Posobiec, a staunch Trump supporter, livestreamed his reaction to the retweet news on Twitter and later thanked the president in a separate Twitter post.

Posobiec is a well-known right wing voice who has pushed the false “Pizzagate” conspiracy theory, which accused Hillary Clinton loyalists of running a child sex-trafficking operation out of a Washington, D.C. pizza shop.

Just days after Trump was elected president, Posobiec livestreamed a visit to the pizza shop at the center of the theory to investigate, but was removed by police for videotaping a child’s birthday party there.

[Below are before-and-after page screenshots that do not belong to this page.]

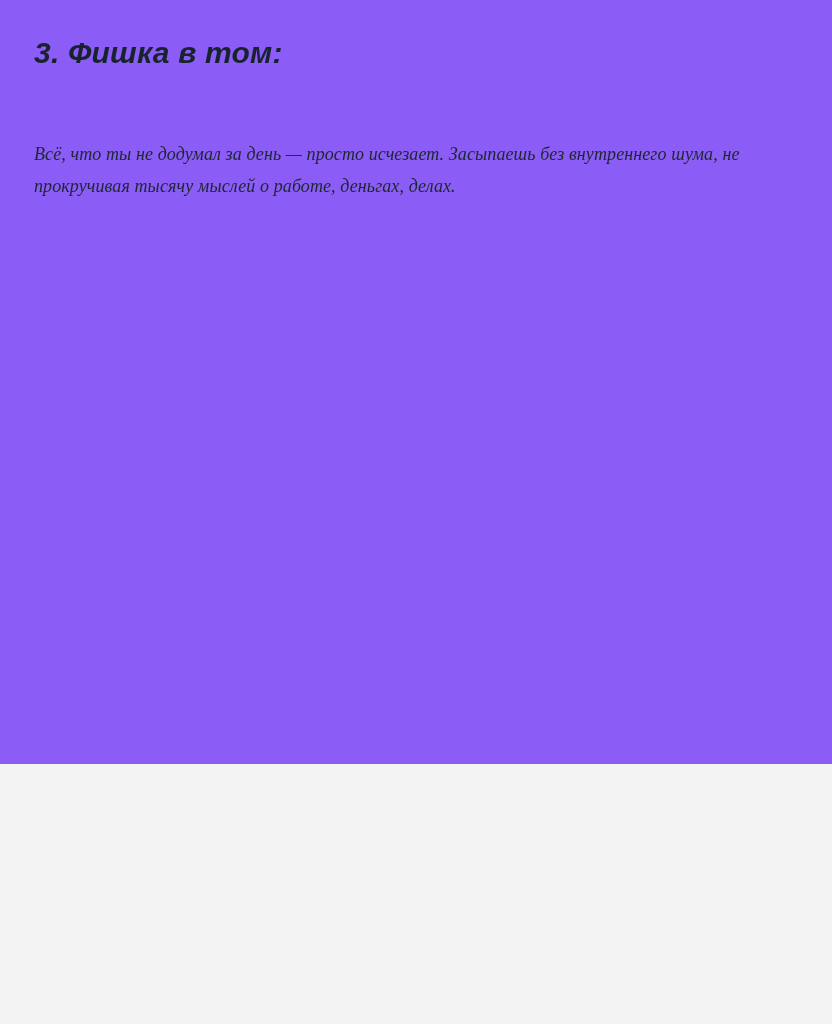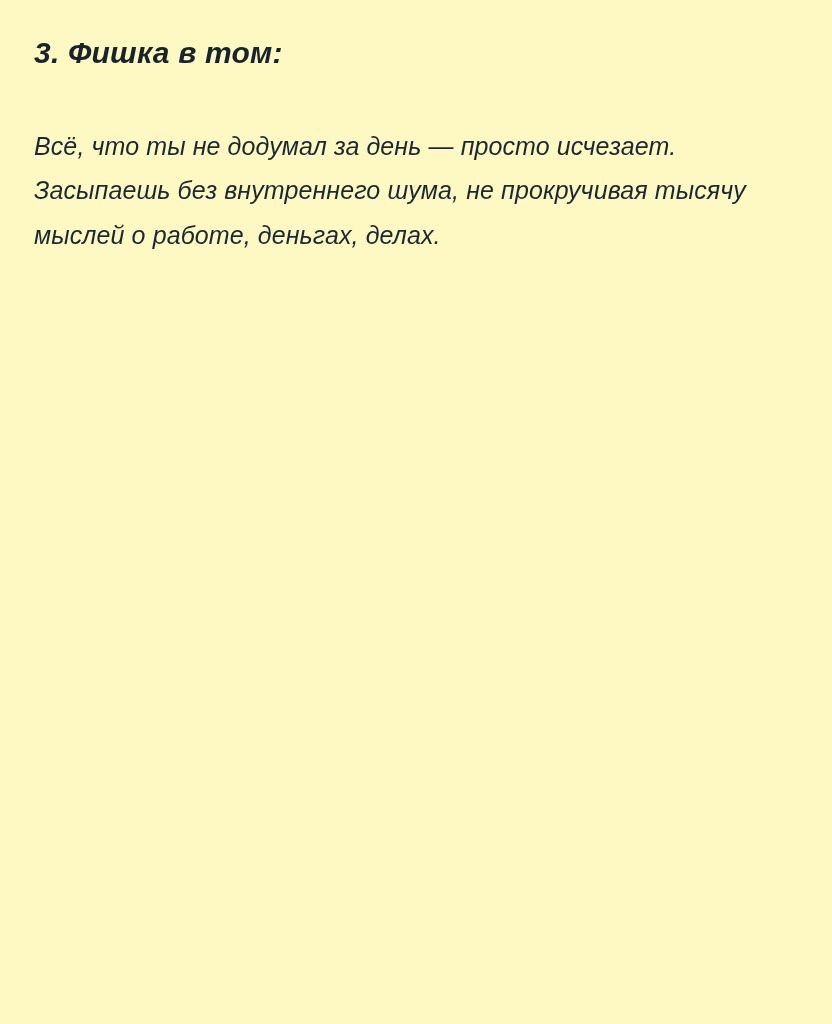--- a/index.html
+++ b/index.html
@@ -16,10 +16,10 @@
   }
   .page {
     width: 832px;
-    height: 1024px;
+    height: 764px;
     box-sizing: border-box;
     padding: 34px 56px 0 34px;
-    background: #fef9c3;
+    background: #8b5cf6;
     position: relative;
   }
   .heading {

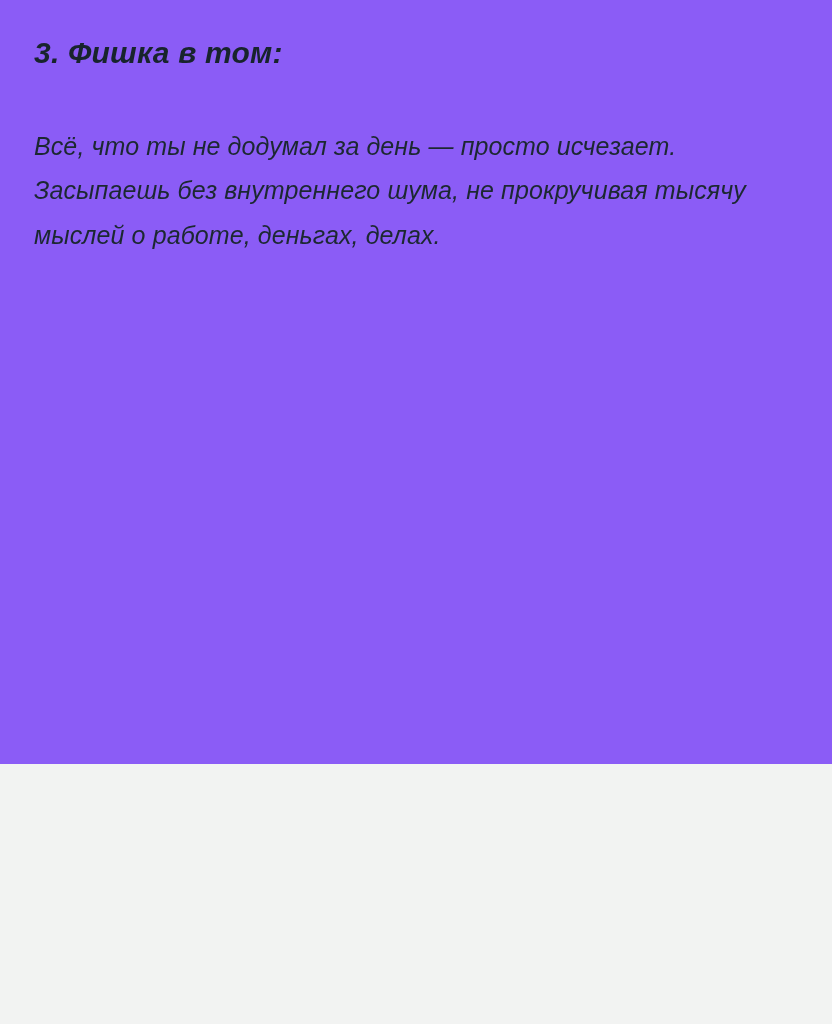--- a/index.html
+++ b/index.html
@@ -40,13 +40,14 @@
     letter-spacing: 0.1px;
   }
   .italic-block {
-    margin-top: 52px;
-    font-size: 25px;
+    margin-top: 66px;
+    font-size: 18px;
     font-style: italic;
     line-height: 1.78;
     color: #1c2831;
     max-width: 720px;
     letter-spacing: 0.1px;
+    font-family: Liberation Serif, serif;
   }
   p {
     margin: 0;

A man fired multiple shots into that same pizza shop about a month later, claiming he had driven from North Carolina to “investigate” the false claims of an alleged child sex ring at the shop. Edgar Maddison Welch was sentenced in June to four years in prison after pleading guilty to firearm and assault offenses in March.

Posobiec has also pushed unsubstantiated claims that the Democratic National Committee was responsible for the death of former staffer Seth Rich. A story published by Fox News in May that fueled the rumors surrounding Rich's death was later retracted and has now become the subject of a lawsuit.

The retweet from Trump came just hours after the president made a second statement about the rally in Charlottesville, Virginia, on Saturday after he was criticized over the vagueness of his initial response.

Trump on Saturday said both sides were to blame for the violence that occurred at the rally, which left one dead and 19 injured after a car-ramming attack. Police arrested James Alex Fields, 20, and charged him with second-degree murder in the incident.

Trump later denounced neo-Nazis and the Ku Klux Klan as “criminals and thugs” on Monday amid growing pressure from political leaders on both the right and left.